The use of protease inhibitors to protect plants from fungi and bacterial infection has been reported [11-14]. Increased levels of chemotrypsin and trypsin inhibitors have been correlated with plant resistance against different pathogens [12, 15]. This process was first identified in tomato plants infected with Phytophthora infestans [16]. Previous studies showed that potato tubers accumulate serin-proteinase inhibitors in response to the attack by P. infestans [17, 18]. Noteworthy, PAMPs-mediated resistance shows a wider spectrum and last longer than that mediated by protease inhibitors.

Hence, in this work we report the results obtained on using both mechanisms of PAMPs inhibitors-mediated resistance for plant protection against fungi and oomycetes.

 

RESULTS AND DISCUSSION

Polygalacturonase inhibitory protein (PvPGIP2)

The effect of the polygalacturonase inhibitory protein (PvPGIP2) of Phaseolus vulgaris protects tobacco plants against the infection of relevant pathogens such as the Rhizoctonia solani fungus and Phytophthora parasitica var. nicotianae and Peronospora hyoscyami f. sp. tabacina oomycetes. Hence, the use of PvPGIP2 as a powerful, wide spectrum genetic engineering tool was proposed to confer disease resistance.

Under greenhouse conditions, the main symptoms of R. solani, control plants developed small stem lesions, which progressively spread through the stem, turning it brown and causing its death. By the contrary, transgenic tobacco lines expressing PvPGIP2 protein developed sparse and very limited disease symptoms (Table). In fact, symptoms coincided with an increase in fungus biomass in colonized control roots while there was no significant increase in transgenic lines. Moreover, under greenhouse conditions, both transgenic tobacco lines expressing PvPGIP2 were extraordinarily resistant to P. parasitica var. nicotianae (Figure 1).

Two weeks after inoculation, mild symptoms appeared in control plants, while there were no detectable symptoms in transgenic plants. Nevertheless, severe disease effects were evident in control plants after 5 weeks (withered leaves and stem rot) but, remarkably, transgenic plants remained healthy with a resistance similar to the natural high resistance shown by Nicotiana species.

Experiments were also run under field conditions during the winter, when the cold and wet climate promotes the incidence of blue mold disease in tobacco, which is caused by P. hyoscyami f. sp. tabacina in Cuba. Once again, transgenic plants developed high levels of resistance comparable to that of naturally-resistant Nicotiana species, demonstrating that the expression of the PvPGIP2 gene, which encodes a PG-inhibitory protein, is a feasible way to confer high resistance against fungi and oomycetes under greenhouse or field conditions.

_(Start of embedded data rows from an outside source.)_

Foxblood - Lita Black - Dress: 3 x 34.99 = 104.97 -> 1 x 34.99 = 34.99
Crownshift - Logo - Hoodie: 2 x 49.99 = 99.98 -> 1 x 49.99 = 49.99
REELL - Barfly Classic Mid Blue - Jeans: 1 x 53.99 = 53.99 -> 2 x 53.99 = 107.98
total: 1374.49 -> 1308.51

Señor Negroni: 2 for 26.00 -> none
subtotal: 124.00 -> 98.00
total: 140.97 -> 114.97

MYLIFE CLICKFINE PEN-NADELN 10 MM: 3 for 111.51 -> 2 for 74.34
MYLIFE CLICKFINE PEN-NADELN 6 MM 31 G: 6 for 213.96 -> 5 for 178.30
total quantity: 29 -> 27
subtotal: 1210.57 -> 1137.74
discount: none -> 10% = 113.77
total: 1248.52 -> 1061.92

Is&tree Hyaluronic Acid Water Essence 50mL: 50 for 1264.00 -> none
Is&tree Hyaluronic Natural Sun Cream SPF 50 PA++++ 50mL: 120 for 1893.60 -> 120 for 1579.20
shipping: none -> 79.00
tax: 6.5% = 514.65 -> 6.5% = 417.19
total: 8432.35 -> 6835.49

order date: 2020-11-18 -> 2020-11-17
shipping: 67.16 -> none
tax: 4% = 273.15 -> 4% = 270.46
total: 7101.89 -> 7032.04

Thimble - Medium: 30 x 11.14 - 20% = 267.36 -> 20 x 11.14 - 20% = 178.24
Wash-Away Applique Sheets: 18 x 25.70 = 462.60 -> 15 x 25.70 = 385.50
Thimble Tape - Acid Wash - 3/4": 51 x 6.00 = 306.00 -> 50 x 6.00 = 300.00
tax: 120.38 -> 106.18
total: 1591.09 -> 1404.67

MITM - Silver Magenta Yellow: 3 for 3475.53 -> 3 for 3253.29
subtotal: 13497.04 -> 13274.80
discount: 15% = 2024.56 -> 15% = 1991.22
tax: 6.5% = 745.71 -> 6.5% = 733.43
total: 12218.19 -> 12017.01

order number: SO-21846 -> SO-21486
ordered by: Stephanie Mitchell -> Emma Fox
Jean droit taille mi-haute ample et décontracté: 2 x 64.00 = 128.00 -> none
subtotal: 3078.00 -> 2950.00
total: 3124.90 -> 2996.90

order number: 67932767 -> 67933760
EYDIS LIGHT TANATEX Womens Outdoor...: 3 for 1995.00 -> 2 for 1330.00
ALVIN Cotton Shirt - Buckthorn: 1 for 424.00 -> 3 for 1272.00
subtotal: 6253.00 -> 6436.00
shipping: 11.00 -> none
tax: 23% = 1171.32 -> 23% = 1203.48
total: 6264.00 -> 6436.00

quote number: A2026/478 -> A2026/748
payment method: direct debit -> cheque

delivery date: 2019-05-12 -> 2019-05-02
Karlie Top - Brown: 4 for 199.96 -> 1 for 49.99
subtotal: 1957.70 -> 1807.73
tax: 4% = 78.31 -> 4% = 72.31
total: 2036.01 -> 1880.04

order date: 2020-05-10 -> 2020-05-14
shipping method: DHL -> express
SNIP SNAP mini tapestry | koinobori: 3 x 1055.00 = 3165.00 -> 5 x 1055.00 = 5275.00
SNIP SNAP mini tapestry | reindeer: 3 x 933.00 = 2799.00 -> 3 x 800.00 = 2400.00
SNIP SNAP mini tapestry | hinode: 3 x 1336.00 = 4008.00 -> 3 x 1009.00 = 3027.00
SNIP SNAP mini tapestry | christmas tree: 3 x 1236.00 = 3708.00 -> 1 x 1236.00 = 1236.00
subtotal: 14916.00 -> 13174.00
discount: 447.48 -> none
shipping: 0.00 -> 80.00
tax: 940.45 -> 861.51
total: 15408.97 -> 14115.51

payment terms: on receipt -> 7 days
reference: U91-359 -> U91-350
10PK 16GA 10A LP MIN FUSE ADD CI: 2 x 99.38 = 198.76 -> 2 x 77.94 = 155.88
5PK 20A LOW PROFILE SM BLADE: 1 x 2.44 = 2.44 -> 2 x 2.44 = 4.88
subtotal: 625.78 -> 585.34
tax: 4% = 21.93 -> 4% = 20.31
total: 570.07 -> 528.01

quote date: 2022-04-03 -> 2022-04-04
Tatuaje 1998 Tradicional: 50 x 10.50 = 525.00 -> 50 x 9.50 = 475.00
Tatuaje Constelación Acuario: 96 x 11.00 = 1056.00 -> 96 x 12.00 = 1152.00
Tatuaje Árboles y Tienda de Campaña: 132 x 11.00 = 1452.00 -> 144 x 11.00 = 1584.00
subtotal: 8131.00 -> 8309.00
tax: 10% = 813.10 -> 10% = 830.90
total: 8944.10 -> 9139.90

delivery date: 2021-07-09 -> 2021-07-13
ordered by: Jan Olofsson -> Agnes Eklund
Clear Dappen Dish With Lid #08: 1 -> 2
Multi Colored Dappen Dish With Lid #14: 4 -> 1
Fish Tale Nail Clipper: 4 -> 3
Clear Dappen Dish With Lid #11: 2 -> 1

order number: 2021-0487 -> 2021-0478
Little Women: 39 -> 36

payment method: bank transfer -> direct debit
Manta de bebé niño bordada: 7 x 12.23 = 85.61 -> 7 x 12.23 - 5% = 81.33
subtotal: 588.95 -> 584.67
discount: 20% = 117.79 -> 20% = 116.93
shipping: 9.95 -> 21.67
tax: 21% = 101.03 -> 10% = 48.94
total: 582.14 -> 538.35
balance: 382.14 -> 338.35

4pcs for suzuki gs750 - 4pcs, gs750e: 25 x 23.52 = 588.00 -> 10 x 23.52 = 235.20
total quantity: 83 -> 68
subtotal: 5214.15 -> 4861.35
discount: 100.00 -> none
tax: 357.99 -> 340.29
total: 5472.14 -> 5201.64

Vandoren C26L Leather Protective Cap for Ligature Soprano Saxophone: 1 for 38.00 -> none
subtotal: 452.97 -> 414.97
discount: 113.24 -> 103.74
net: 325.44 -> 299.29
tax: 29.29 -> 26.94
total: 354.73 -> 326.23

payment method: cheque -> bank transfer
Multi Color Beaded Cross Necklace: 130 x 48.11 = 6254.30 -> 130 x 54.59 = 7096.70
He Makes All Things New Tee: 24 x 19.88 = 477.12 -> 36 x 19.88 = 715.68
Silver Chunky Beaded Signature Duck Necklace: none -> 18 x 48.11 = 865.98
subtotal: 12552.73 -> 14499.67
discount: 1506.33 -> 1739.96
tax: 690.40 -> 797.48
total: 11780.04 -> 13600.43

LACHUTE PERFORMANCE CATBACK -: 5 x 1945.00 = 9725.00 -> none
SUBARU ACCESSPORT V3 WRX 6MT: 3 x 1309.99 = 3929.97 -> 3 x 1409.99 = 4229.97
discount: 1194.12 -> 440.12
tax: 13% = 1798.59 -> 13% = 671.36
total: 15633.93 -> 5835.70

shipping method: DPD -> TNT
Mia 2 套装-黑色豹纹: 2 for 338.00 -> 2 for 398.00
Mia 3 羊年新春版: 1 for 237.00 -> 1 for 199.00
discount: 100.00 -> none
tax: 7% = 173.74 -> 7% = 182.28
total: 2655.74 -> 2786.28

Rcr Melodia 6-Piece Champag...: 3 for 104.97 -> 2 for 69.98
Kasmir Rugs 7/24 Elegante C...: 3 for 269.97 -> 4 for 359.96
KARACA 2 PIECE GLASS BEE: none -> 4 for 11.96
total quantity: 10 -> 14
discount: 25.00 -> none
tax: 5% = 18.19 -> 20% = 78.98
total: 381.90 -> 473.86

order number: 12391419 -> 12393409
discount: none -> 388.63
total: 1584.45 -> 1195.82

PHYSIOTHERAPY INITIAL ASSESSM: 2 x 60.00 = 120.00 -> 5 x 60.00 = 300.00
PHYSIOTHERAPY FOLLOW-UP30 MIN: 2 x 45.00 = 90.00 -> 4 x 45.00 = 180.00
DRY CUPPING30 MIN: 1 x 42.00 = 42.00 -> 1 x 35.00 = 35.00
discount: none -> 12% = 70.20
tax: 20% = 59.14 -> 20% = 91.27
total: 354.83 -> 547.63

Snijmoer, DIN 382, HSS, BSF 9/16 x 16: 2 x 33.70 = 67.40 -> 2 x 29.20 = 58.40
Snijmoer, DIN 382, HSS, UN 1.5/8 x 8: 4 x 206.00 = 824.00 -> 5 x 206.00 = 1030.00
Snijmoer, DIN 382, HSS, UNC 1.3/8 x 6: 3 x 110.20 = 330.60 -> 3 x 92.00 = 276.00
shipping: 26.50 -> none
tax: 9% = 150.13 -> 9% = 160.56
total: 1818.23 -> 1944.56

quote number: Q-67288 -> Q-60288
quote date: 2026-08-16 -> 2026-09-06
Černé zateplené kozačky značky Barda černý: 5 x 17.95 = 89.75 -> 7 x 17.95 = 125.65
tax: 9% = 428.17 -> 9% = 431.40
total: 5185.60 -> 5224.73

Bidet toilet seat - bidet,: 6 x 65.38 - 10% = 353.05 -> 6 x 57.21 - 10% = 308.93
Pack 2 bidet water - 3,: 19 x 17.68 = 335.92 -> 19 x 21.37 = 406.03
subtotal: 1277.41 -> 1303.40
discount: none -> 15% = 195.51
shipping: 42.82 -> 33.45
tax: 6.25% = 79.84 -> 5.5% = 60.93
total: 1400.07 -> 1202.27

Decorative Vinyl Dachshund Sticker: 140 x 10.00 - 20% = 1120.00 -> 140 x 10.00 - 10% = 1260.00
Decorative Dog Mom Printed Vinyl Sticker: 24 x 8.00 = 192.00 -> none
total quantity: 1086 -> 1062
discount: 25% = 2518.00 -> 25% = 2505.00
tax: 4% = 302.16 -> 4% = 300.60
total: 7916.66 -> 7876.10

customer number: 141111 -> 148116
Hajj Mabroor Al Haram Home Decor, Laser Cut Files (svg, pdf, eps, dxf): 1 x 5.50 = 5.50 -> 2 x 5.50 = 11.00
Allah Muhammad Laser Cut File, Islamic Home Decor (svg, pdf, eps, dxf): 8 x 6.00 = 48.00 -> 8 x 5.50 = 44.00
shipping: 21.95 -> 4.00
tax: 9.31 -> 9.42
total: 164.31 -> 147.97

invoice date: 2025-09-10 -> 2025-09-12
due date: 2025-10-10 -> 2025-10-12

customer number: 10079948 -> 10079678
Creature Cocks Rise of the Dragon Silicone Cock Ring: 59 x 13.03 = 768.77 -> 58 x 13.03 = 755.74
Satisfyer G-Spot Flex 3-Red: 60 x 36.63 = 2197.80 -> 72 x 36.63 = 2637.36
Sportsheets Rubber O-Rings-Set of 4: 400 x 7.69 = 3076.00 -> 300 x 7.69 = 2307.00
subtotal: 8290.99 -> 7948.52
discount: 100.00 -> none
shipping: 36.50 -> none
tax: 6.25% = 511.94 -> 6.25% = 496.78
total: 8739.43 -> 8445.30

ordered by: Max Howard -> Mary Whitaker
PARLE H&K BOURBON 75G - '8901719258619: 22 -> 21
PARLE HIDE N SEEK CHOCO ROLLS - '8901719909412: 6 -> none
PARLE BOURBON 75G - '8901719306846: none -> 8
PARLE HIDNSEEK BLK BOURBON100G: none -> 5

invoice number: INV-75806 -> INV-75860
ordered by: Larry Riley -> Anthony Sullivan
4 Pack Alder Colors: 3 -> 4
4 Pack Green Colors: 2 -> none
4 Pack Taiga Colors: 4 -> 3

This is a good strategy to confer resistance in economically relevant crops against oomycetes, a high-incidence group of microorganisms which causes great economic losses and significant environmental damage on natural ecosystems.

Pathogen protease-inhibitory protein NmIMSP

Gene regulation during the N. megalosiphon - P. parasitica var. Nicotianae interaction was characterized with the aid of SuperSAGE technology, particularly targeting induced microbial protease inhibitor expression. A cDNA coding for a protease inhibitor named NmIMSP was identified as overexpressed and associated to the defensive response of N. megalosiphon. The highest expression levels were detected in leaves, which remained constant over the test period.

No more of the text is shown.